Les frappes menées par les États-Unis et Israël contre l’Iran en dehors de tout mandat du Conseil de sécurité, auxquelles répondent des opérations iraniennes visant plusieurs États de la région, illustrent cette dérive. Pris isolément, ces épisodes peuvent être lus comme les séquences d’une confrontation stratégique classique. Mais leur accumulation dessine autre chose : un paysage où la référence au droit devient secondaire.
Depuis la fin de la Seconde Guerre mondiale, le droit international n’a jamais été un rempart absolu contre la guerre. Les violations ont existé, parfois nombreuses. Mais une règle demeurait : même ceux qui la contournaient éprouvaient le besoin de s’y référer. Il fallait au moins justifier l’action, invoquer une légitimité, donner l’apparence du droit. Ce réflexe semble aujourd’hui s’émousser. Le droit n’est plus seulement contourné ; il est de plus en plus ignoré.
Dans ce contexte, l’Organisation des Nations unies apparaît souvent réduite à un rôle d’observateur. Créée pour empêcher précisément ce type de dérives, elle semble désormais condamnée à constater les crises plutôt qu’à les prévenir. Le système de sécurité collective imaginé en 1945 se heurte à un monde où les rapports de puissance reprennent l’initiative. Mais réduire cette évolution à une simple crise diplomatique serait une erreur.
Le droit international n’est pas seulement un ensemble de règles techniques organisant les relations entre États. Il représente l’une des grandes conquêtes politiques de l’humanité : la tentative de limiter la violence et de soumettre la force à une norme commune. Lorsque ce cadre se fragilise, ce n’est pas seulement une règle qui disparaît. C’est une idée qui vacille.
Car le droit ne tient pas uniquement par les textes. Il tient par la croyance partagée qu’il doit être respecté. Et lorsque cette croyance se fissure au sommet du système international, ses effets dépassent rapidement la scène diplomatique. Le signal envoyé aux sociétés est clair : si les puissances agissent hors du droit sans conséquence réelle, alors la règle devient relative. Elle cesse d’être une obligation pour devenir une option.

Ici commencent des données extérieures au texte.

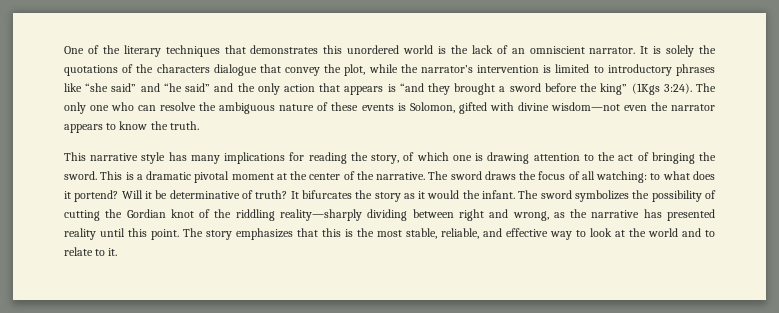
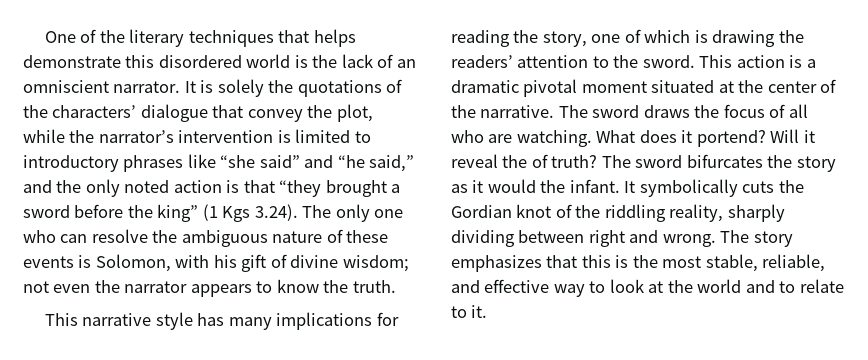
- One of the literary techniques that demonstrates this unordered world is the lack of an omniscient narrator.
+ One of the literary techniques that helps demonstrate this disordered world is the lack of an omniscient narrator.
- It is solely the quotations of the characters dialogue that convey the plot, while the narrator’s intervention is limited to introductory phrases like “she said” and “he said” and the only action that appears is “and they brought a sword before the king” (1Kgs 3:24). The only one who can resolve the ambiguous nature of these events is Solomon, gifted with divine wisdom—not even the narrator appears to know the truth.
+ It is solely the quotations of the characters’ dialogue that convey the plot, while the narrator’s intervention is limited to introductory phrases like “she said” and “he said,” and the only noted action is that “they brought a sword before the king” (1 Kgs 3.24). The only one who can resolve the ambiguous nature of these events is Solomon, with his gift of divine wisdom; not even the narrator appears to know the truth.
- This narrative style has many implications for reading the story, of which one is drawing attention to the act of bringing the sword.
+ This narrative style has many implications for reading the story, one of which is drawing the readers’ attention to the sword.
- This is a dramatic pivotal moment at the center of the narrative.
+ This action is a dramatic pivotal moment situated at the center of the narrative.
- The sword draws the focus of all watching: to what does it portend?
+ The sword draws the focus of all who are watching. What does it portend?
- Will it be determinative of truth? It bifurcates the story as it would the infant.
+ Will it reveal the of truth? The sword bifurcates the story as it would the infant.
- The sword symbolizes the possibility of cutting the Gordian knot of the riddling reality—sharply dividing between right and wrong, as the narrative has presented reality until this point.
+ It symbolically cuts the Gordian knot of the riddling reality, sharply dividing between right and wrong.

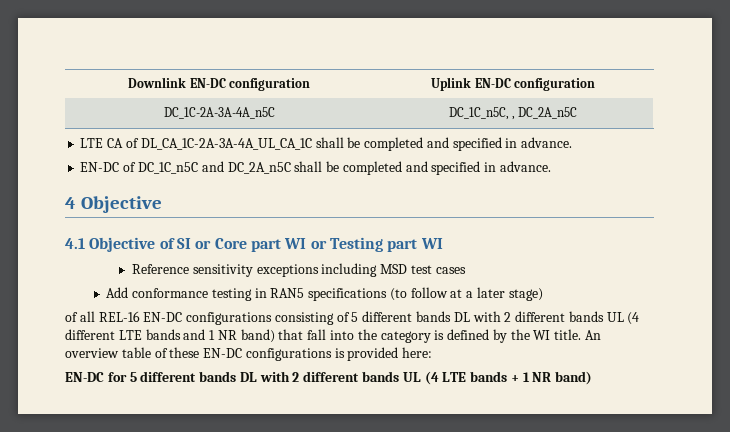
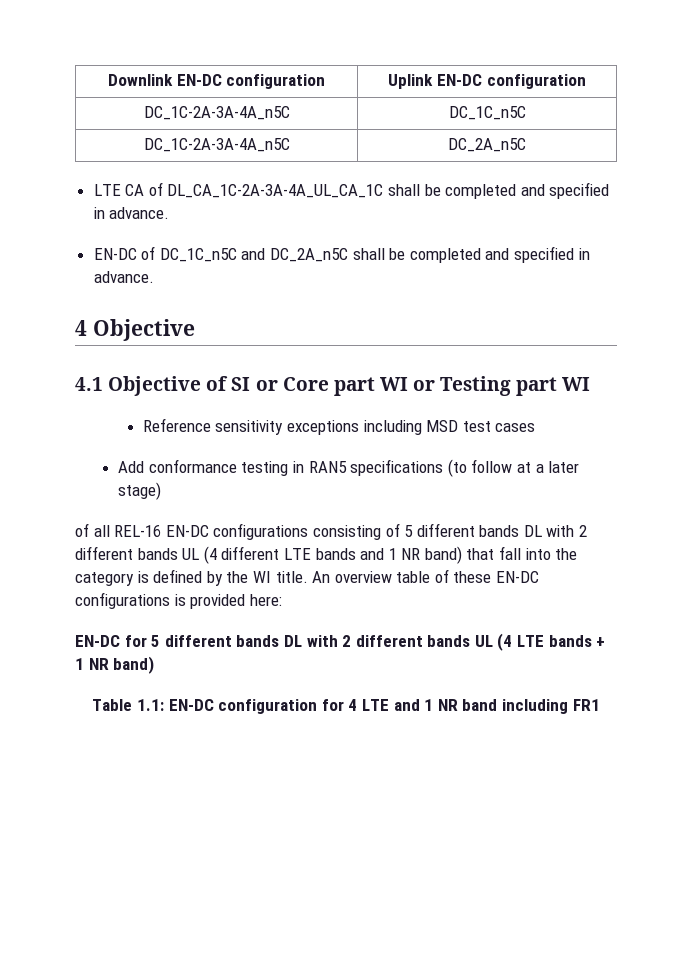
- DC_1C-2A-3A-4A_n5C | DC_1C_n5C, , DC_2A_n5C
+ DC_1C-2A-3A-4A_n5C | DC_1C_n5C
+ DC_1C-2A-3A-4A_n5C | DC_2A_n5C
+ Table 1.1: EN-DC configuration for 4 LTE and 1 NR band including FR1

Dans la séquence actuelle, les responsabilités sont multiples. Les États-Unis, en raison de leur position centrale dans l’ordre international, portent une responsabilité particulière lorsqu’ils privilégient la logique de puissance au détriment de la légalité internationale. L’Iran, de son côté, contribue également à transformer la région en espace d’affrontement permanent par ses interventions et par des actions qui visent directement d’autres États.
Ces responsabilités ne se neutralisent pas ; elles s’additionnent. Et leur accumulation produit un effet commun : l’érosion progressive du cadre juridique qui organise la coexistence internationale.
Certains pourraient penser que cette transformation restera cantonnée aux relations entre États. L’histoire montre pourtant le contraire. Lorsque le droit s’affaiblit dans l’ordre international, il finit souvent par s’affaiblir aussi à l’intérieur des sociétés. Car l’État moderne repose sur un principe simple : la force n’est légitime que lorsqu’elle est encadrée par la loi.
Or si le droit a représenté l’une des grandes tentatives de l’humanité pour contenir sa propre violence, son effacement ne signifie pas seulement le retour des conflits. Il annonce un monde où ces conflits ne reconnaissent plus de limites. Et dans un tel monde, ce qui se fragilise n’est pas seulement un équilibre politique : c’est l’une des conquêtes les plus précieuses de la civilisation.